Объединив силой оружия все области страны, Теодрос II [44] выполнил важную, но, пожалуй, не самую сложную задачу. До сих пор опыт, накопленный им, был преимущественно опытом военачальника, а не верховного правителя значительного по размерам государства, вступившего при этом в новый период развития. Создание прочной государственности в условиях подспудно бурливших центробежных тенденций представляло для Теодроса II новую и сложную задачу.
Отсутствие прочных (уже не говоря о родственных) связей среди феодальной элиты побуждало Теодроса II искать опору главным образом среди мелкопоместных феодалов, своих соратников в борьбе за власть. Таким образом, в борьбе с родовитой знатью, мечтающей о восстановлении прежней независимости от центральной власти, император пытался опереться на своеобразное служилое дворянство, обязанное лично ему.
Тем не менее, учитывая внутриполитическую обстановку и сохраняющееся влияние традиционной знати, император был вынужден в ряде случаев назначать на посты губернаторов провинций представителей местных правящих фамилий, выразивших ему свою лояльность, но при этом выжидающих благоприятного момента для выступлений против центральной власти.
Феодальная оппозиция
Выступления против политики объединения, осуществленной императором Теодросом II, не заставили себя долго ждать. Только в первые годы правления было совершено около двадцати покушений на его жизнь.

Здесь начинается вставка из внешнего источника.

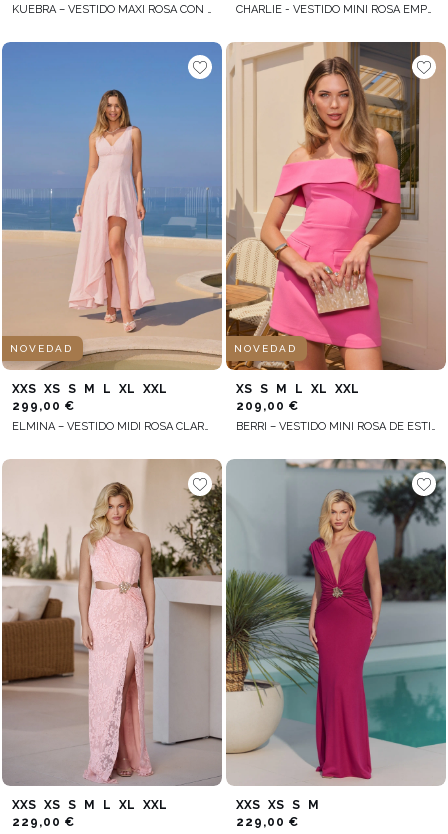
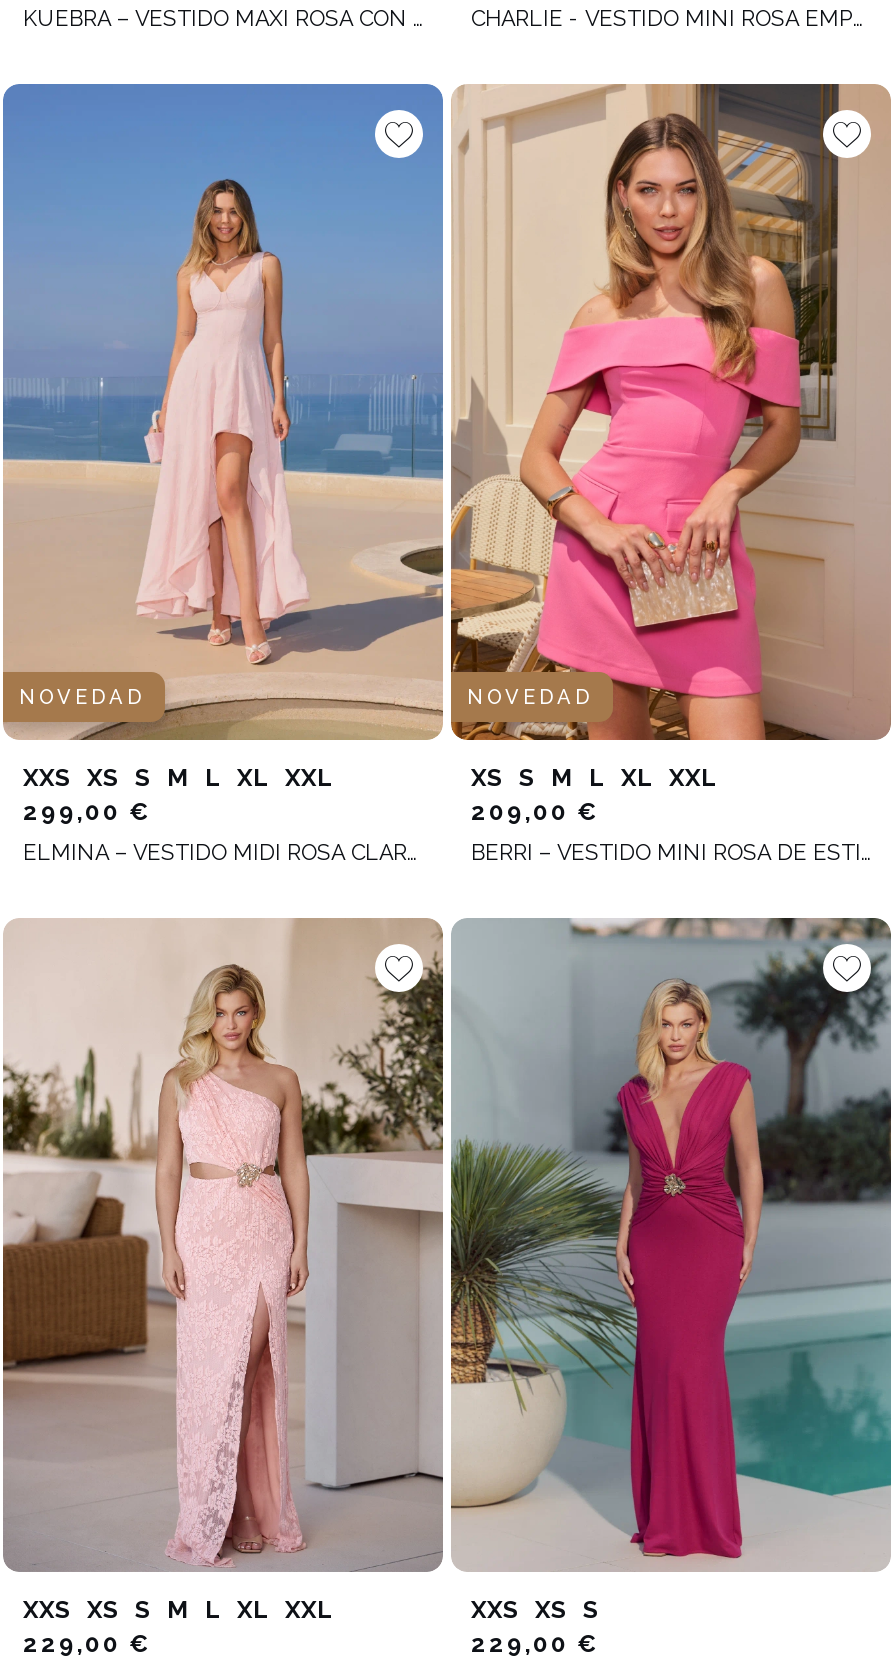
- XXS XS S M
+ XXS XS S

Феодальная верхушка, правители областей, смещенные с традиционных постов, не могли примириться с утратой привилегий.
Еще
в
Центробежные настроения нарастали и в Шоа, где выступление против центральной власти возглавил брат последнего ныгуса Сэйфу. Сменив ставленника императора, он провозгласил себя независимым правителем области. Повторный поход в Шоа закончился поражением шоанских мятежников, но в условиях крепнувшей феодальной оппозиции по всей стране стоил и [45] императору больших усилий. Восстановив порядок в Шоа, Теодрос направился в Бэгемдыр, откуда тоже доносились тревожные вести. В наказание за нелояльность к трону столица Шоа, Анкобэр, была отдана на разграбление императорской армии.
Следует отметить, что по мере роста оппозиции и с увеличением числа феодальных выступлений все больше ужесточалась, внутренняя политика Теодроса II.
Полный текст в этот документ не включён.